What is expected → Report the lines of the data below that contain the string "Peluca".
★ ★ ★ ★ ★
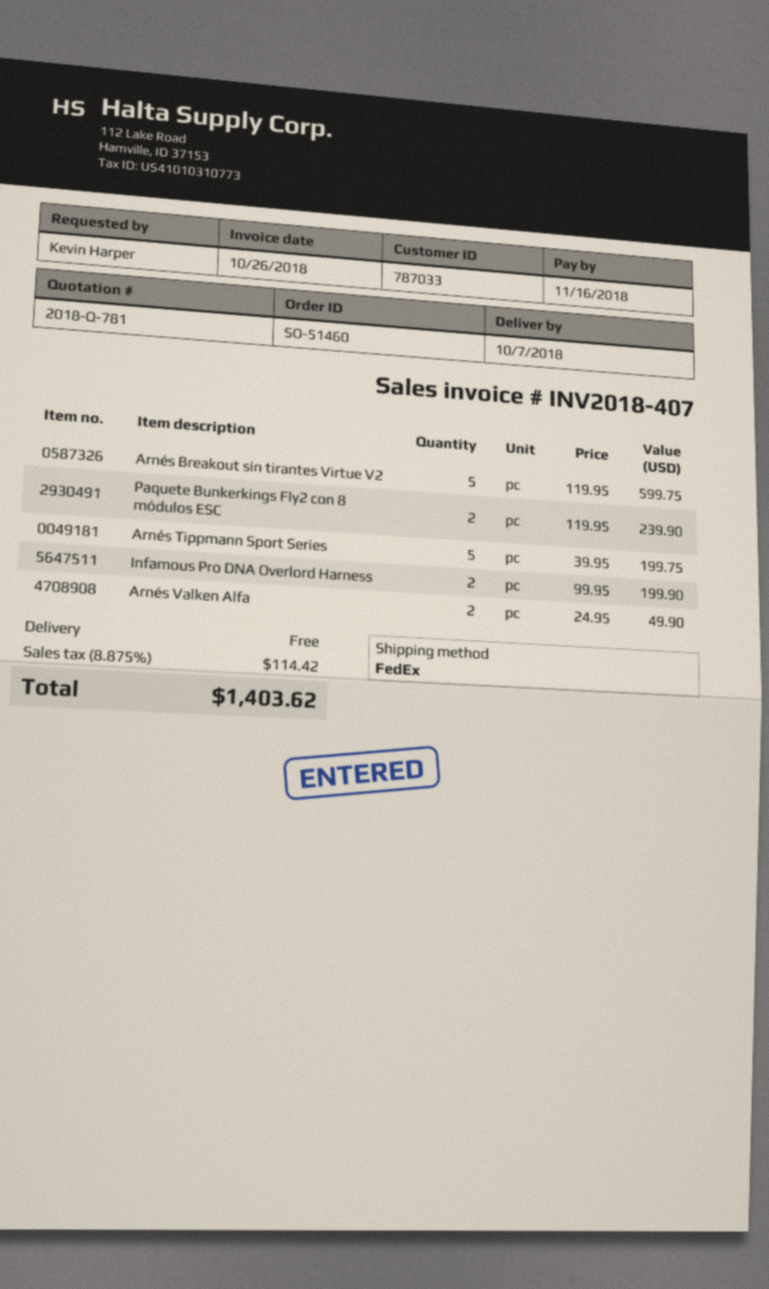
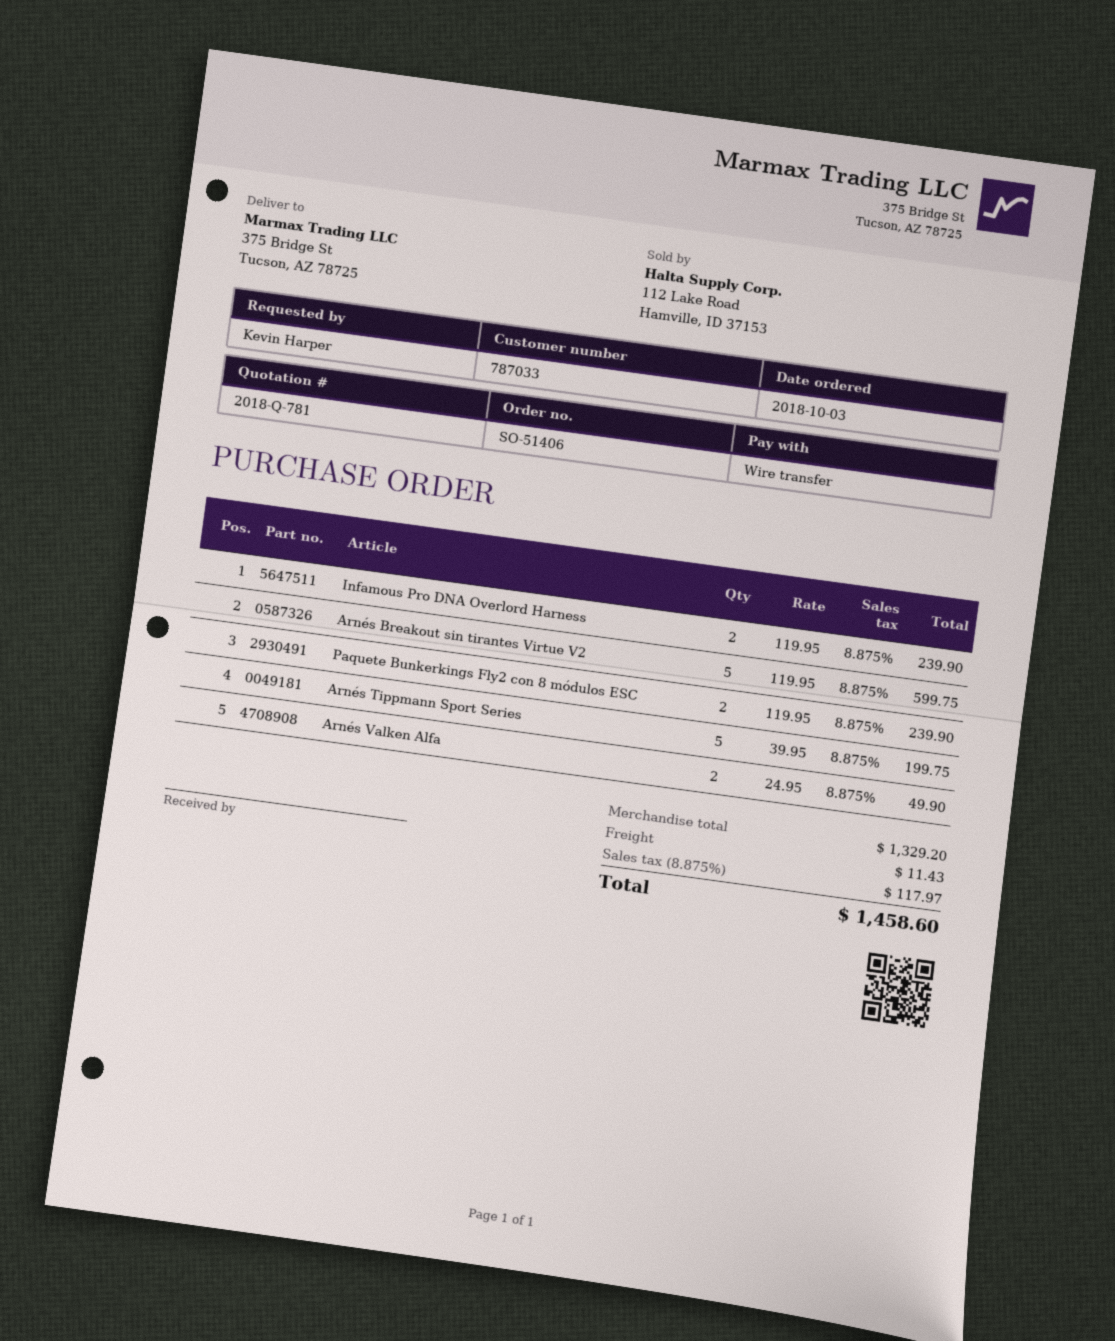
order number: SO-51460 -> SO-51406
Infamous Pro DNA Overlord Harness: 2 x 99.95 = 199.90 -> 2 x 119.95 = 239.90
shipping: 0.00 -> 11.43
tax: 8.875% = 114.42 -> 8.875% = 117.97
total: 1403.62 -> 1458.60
★ ★ ★ ★ ★
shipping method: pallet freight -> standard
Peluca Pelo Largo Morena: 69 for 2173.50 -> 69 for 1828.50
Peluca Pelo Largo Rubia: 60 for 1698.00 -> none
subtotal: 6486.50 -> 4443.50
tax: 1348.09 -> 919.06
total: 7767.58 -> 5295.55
★ ★ ★ ★ ★
Output of the task →
Peluca Pelo Largo Morena: 69 for 2173.50 -> 69 for 1828.50
Peluca Pelo Largo Rubia: 60 for 1698.00 -> none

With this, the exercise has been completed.